## Activity
Below are records. Return each one exactly as written.

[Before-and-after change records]
──────────

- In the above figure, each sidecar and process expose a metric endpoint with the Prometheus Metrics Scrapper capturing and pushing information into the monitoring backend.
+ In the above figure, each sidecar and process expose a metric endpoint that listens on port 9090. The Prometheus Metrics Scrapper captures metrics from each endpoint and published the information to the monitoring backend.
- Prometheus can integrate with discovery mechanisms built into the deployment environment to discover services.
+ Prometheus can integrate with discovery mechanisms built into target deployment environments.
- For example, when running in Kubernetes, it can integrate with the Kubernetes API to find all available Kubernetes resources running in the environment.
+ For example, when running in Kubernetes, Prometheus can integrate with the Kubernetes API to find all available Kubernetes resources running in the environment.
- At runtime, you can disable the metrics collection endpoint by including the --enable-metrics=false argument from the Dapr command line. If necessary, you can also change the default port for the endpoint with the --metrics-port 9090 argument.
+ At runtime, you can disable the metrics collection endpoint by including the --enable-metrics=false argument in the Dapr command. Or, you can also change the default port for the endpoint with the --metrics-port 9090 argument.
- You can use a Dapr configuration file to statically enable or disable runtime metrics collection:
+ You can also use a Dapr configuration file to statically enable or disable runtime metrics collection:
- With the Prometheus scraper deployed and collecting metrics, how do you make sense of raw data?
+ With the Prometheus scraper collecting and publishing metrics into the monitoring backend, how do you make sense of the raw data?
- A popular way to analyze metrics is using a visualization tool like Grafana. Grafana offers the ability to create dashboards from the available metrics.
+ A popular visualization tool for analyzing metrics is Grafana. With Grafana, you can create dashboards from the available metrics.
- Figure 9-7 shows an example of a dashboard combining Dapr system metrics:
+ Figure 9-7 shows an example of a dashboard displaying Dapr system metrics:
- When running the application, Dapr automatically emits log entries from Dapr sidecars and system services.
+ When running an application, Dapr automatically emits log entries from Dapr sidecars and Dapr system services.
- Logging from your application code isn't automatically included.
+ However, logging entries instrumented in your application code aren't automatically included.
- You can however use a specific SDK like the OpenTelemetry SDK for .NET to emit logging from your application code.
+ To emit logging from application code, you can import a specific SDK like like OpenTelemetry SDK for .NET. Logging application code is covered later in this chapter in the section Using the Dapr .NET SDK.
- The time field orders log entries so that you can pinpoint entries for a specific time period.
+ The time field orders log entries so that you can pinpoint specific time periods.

──────────

## Task result
- In the above figure, each sidecar and process expose a metric endpoint with the Prometheus Metrics Scrapper capturing and pushing information into the monitoring backend.
+ In the above figure, each sidecar and process expose a metric endpoint that listens on port 9090. The Prometheus Metrics Scrapper captures metrics from each endpoint and published the information to the monitoring backend.
- Prometheus can integrate with discovery mechanisms built into the deployment environment to discover services.
+ Prometheus can integrate with discovery mechanisms built into target deployment environments.
- For example, when running in Kubernetes, it can integrate with the Kubernetes API to find all available Kubernetes resources running in the environment.
+ For example, when running in Kubernetes, Prometheus can integrate with the Kubernetes API to find all available Kubernetes resources running in the environment.
- At runtime, you can disable the metrics collection endpoint by including the --enable-metrics=false argument from the Dapr command line. If necessary, you can also change the default port for the endpoint with the --metrics-port 9090 argument.
+ At runtime, you can disable the metrics collection endpoint by including the --enable-metrics=false argument in the Dapr command. Or, you can also change the default port for the endpoint with the --metrics-port 9090 argument.
- You can use a Dapr configuration file to statically enable or disable runtime metrics collection:
+ You can also use a Dapr configuration file to statically enable or disable runtime metrics collection:
- With the Prometheus scraper deployed and collecting metrics, how do you make sense of raw data?
+ With the Prometheus scraper collecting and publishing metrics into the monitoring backend, how do you make sense of the raw data?
- A popular way to analyze metrics is using a visualization tool like Grafana. Grafana offers the ability to create dashboards from the available metrics.
+ A popular visualization tool for analyzing metrics is Grafana. With Grafana, you can create dashboards from the available metrics.
- Figure 9-7 shows an example of a dashboard combining Dapr system metrics:
+ Figure 9-7 shows an example of a dashboard displaying Dapr system metrics:
- When running the application, Dapr automatically emits log entries from Dapr sidecars and system services.
+ When running an application, Dapr automatically emits log entries from Dapr sidecars and Dapr system services.
- Logging from your application code isn't automatically included.
+ However, logging entries instrumented in your application code aren't automatically included.
- You can however use a specific SDK like the OpenTelemetry SDK for .NET to emit logging from your application code.
+ To emit logging from application code, you can import a specific SDK like like OpenTelemetry SDK for .NET. Logging application code is covered later in this chapter in the section Using the Dapr .NET SDK.
- The time field orders log entries so that you can pinpoint entries for a specific time period.
+ The time field orders log entries so that you can pinpoint specific time periods.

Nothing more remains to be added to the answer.